We wrote those words on ForeignPolicy.com four years ago, and they ring even more true today. The DRC is not a failed state; it is a non-state, incessantly at war for the past 17 years, and home to some of the world’s worst violence.

Perhaps as many as 5 million people (no one really knows, given the chaos in the country) have died since president Mobutu Sese Seko’s removal from power in May 1997, and the horror continues with “children murdering in gangs, civilians massacred by the thousand, rape as common as petty thievery”, as the Economist described it more recently.

Not only does the DRC rank second (behind only Somalia) on this year’s Failed States Index, but it ranks 186th (tied with Niger for dead last) on the UN Human Development Index; 229th out of 229 in GDP per capita (behind even Somalia and South Sudan); 160th out of 176 on Transparency International’s Corruption Perceptions Index; and 171st out of 177 countries on the Heritage Foundation’s Index of Economic Freedom. If there is a prize for the worst place on Earth, Congo has a strong claim.

Unfortunately the international community’s response to the DRC myth has been to continue to support the existing government, despite an astonishing record of failure, while avoiding any consideration of an alternative. Even though the DRC has received an enormous $27 billion in development assistance since 2000 – making it perhaps the world’s largest recipient of international aid after Afghanistan – the state remains mostly irrelevant outside the country’s capital.

This is not for lack of money, but at least in part because donors have continually rewarded the central government’s failure to rule, ignored corruption and dismissed concerns about questionable elections.

It’s as if the world wishes to believe in the idea of the DRC rather than engage with the actual place that exists – a certain prescription for disaster.

But why? The DRC myth persists for several reasons. First, African leaders in the DRC’s neighbourhood who should be most concerned about the country’s catastrophe dislike any questioning of state sovereignty, given that many of them do not have full control of their own territories.

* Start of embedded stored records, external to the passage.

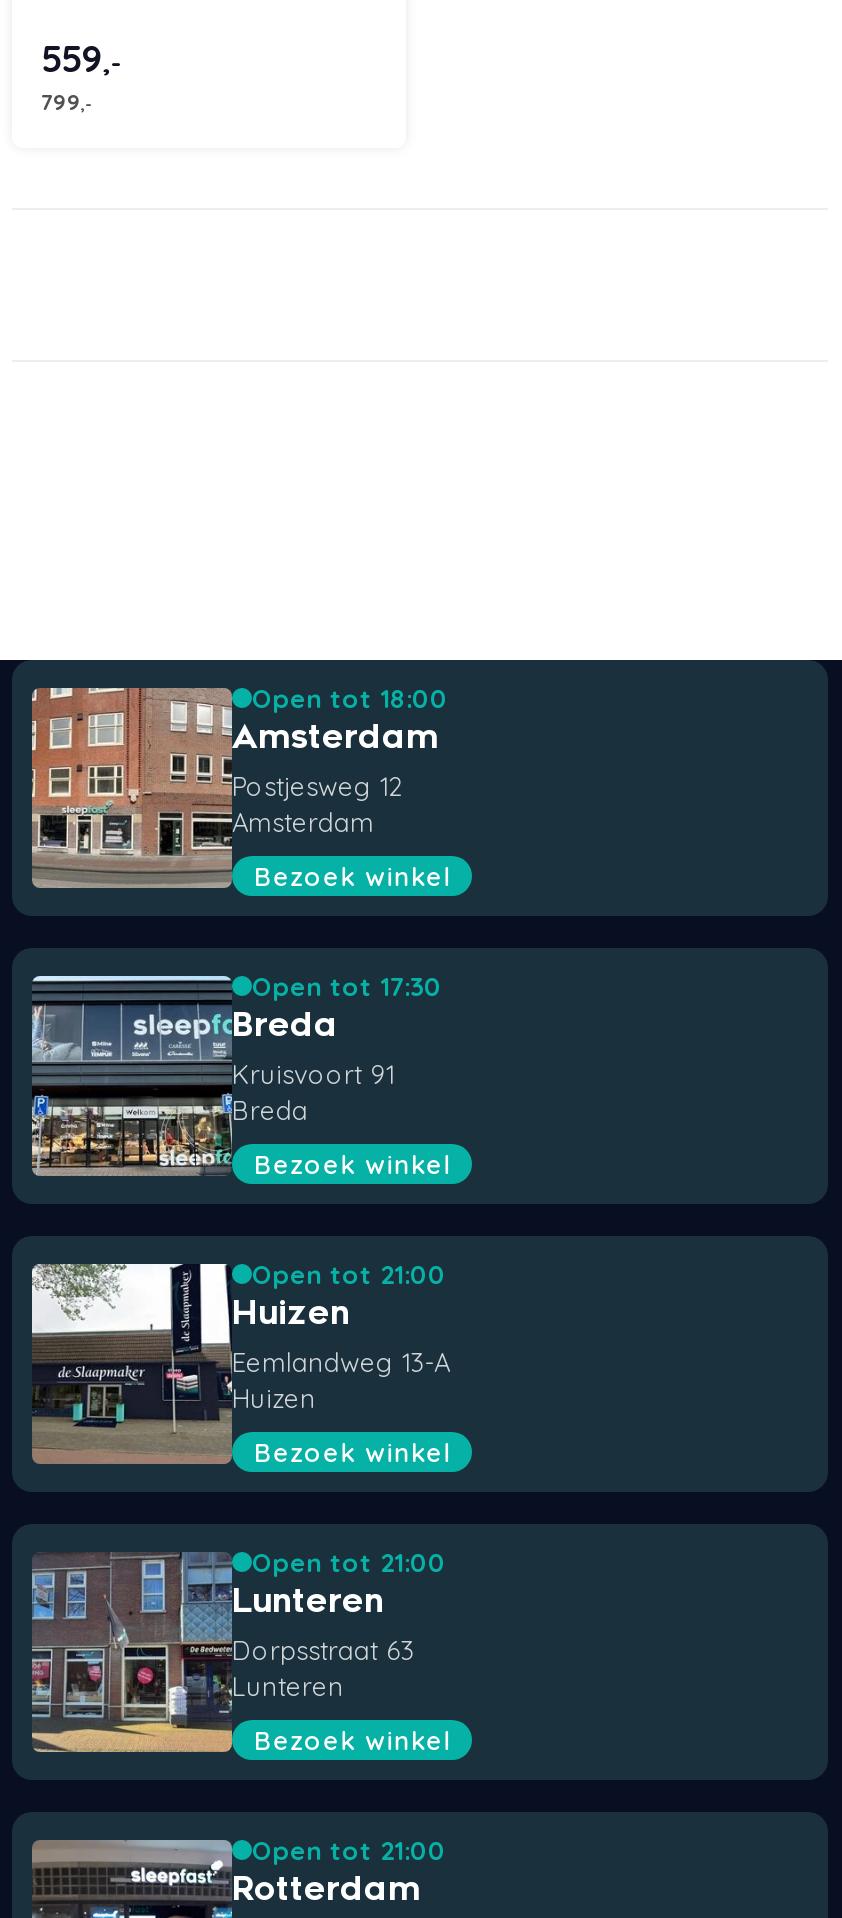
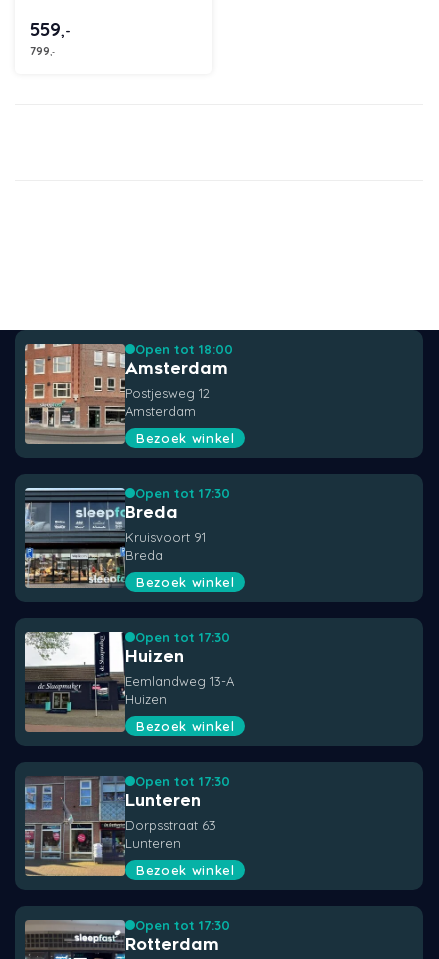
- Open tot 21:00
+ Open tot 17:30

- Open tot 21:00
+ Open tot 17:30

- Open tot 21:00
+ Open tot 17:30
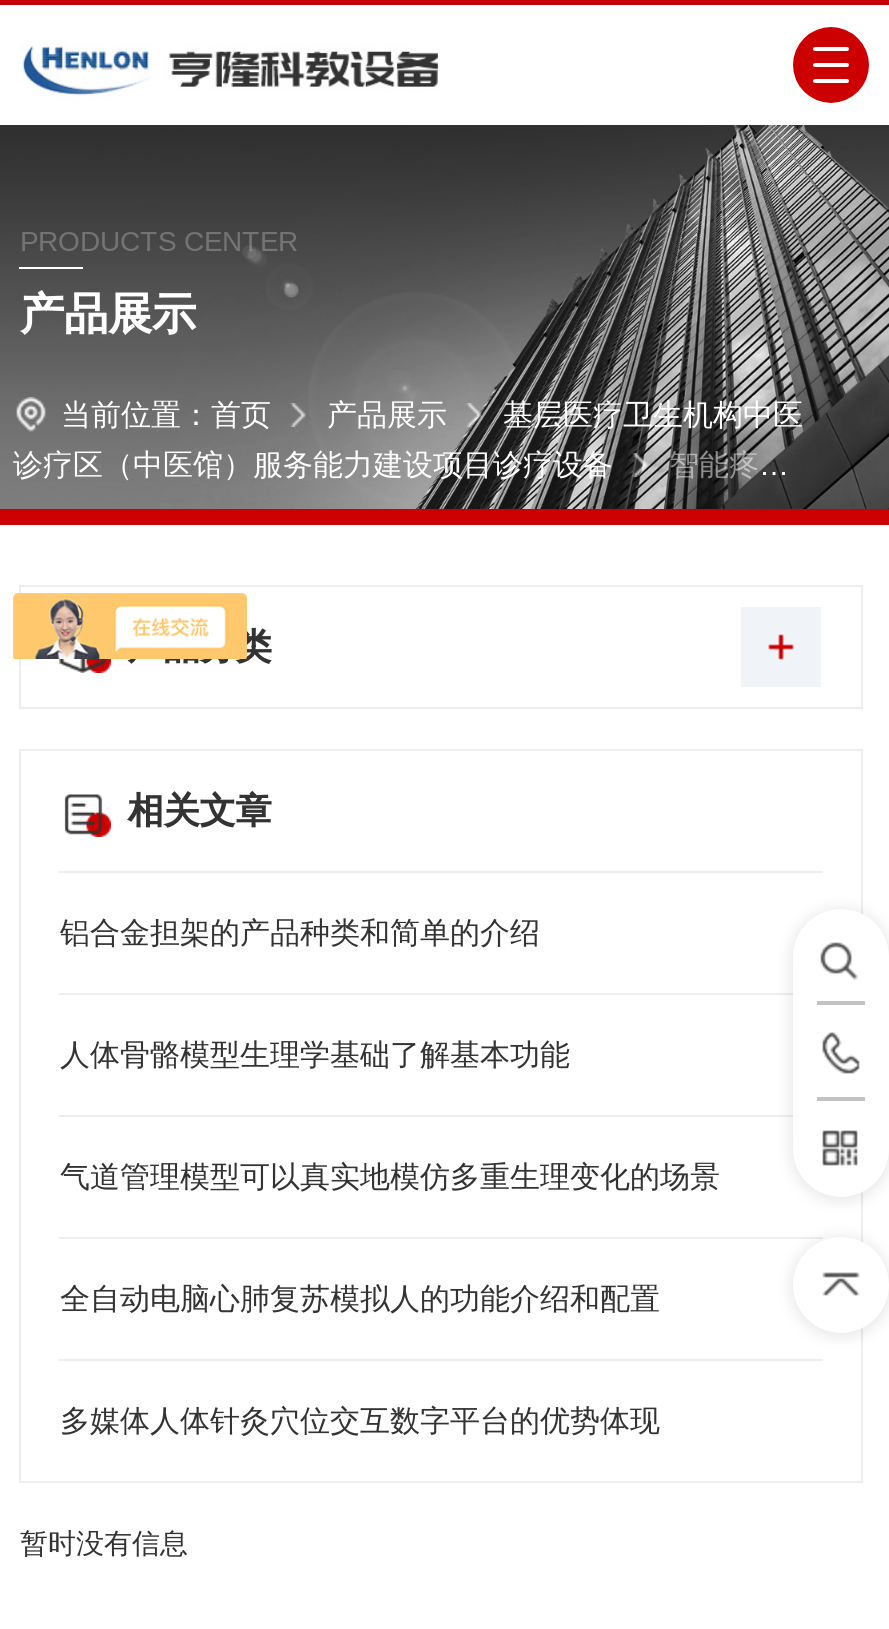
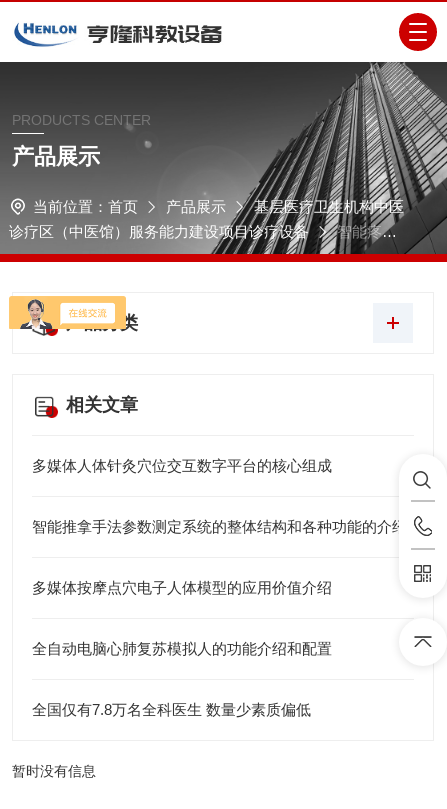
- 铝合金担架的产品种类和简单的介绍
+ 多媒体人体针灸穴位交互数字平台的核心组成

- 人体骨骼模型生理学基础了解基本功能
+ 智能推拿手法参数测定系统的整体结构和各种功能的介绍

- 气道管理模型可以真实地模仿多重生理变化的场景
+ 多媒体按摩点穴电子人体模型的应用价值介绍

- 多媒体人体针灸穴位交互数字平台的优势体现
+ 全国仅有7.8万名全科医生 数量少素质偏低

The international community, reluctant to devote anything like the diplomatic energy and political capital that would be necessary to think about a real solution in the DRC, is happy to oblige. Despite all the protestations about the horrific war, systematic violence against women and regional instability, the DRC hardly receives attention from the powers-that-be in Washington or the UN, where worries about sovereignty tend to be discussed only when they happen to fall on a geopolitical fault line like the Middle East (see: the Palestinian territories) or right in the heart of Europe (like Kosovo).

Finally, there are a great many people inside and outside the country who profit immensely from a large, barely governed territory full of minerals and opportunities for extortion, trafficking, and smuggling.

They have a profound interest in ensuring that the DRC doesn’t become anything more than the pseudo-country it is today.

And in today’s DRC, let’s be clear: There is no sovereign power at all outside the urban areas, leaving two-thirds of the country’s estimated 75 million people beyond the purview of a central government.

In November 2012, the M23 rebel group (widely thought to be backed by Rwanda, something Kigali vehemently denies) seemingly walked past UN peacekeepers to occupy Goma, capital of North Kivu province and generally seen as the gateway to the DRC’s east. After mocking the Congolese state, the rebels left 10 days later and melted into the forest. In March, in the province of Katanga, fighters of the Mai-Mai Bakata Katanga (whose name in Swahili aptly translates as “Dividers of Katanga”) briefly entered Lubumbashi, the DRC’s second-largest city, and clashed with government forces before surrendering.

The attack rattled many as it harked back to old fears that the province would try to secede, given that it broke away from the newly independent Congolese state for three years in the early 1960s and foreign allies had to intervene twice in the 1970s to help maintain Kinshasa’s rule over the mineral-rich area. There are many other such insurgencies, from the Mai-Mai Morgan to the Mai-Mai Raia Mutomboki.

But US policy towards the DRC seems to ignore this widespread lawlessness. In 2009, then-US secretary of state Hillary Clinton’s brief visit to the DRC underscored all the facets of the DRC myth. The very agent she hoped would solve the outrages of rape and appalling living conditions – the Congolese state – is in fact at the core of the problem.

US backing of Kinshasa inevitably became associated with the cruel dysfunction of the Congolese state three years later, when members of a Congolese army battalion trained by the US were accused of raping 130 women and girls last year – a charge corroborated by a recent UN investigation.

The US Defense Department, of course, duly condemned the crimes and said that its training had included respect for human rights, especially for women. But such training is designed for militaries that function as hierarchical structures in which soldiers are motivated to protect their fellow citizens.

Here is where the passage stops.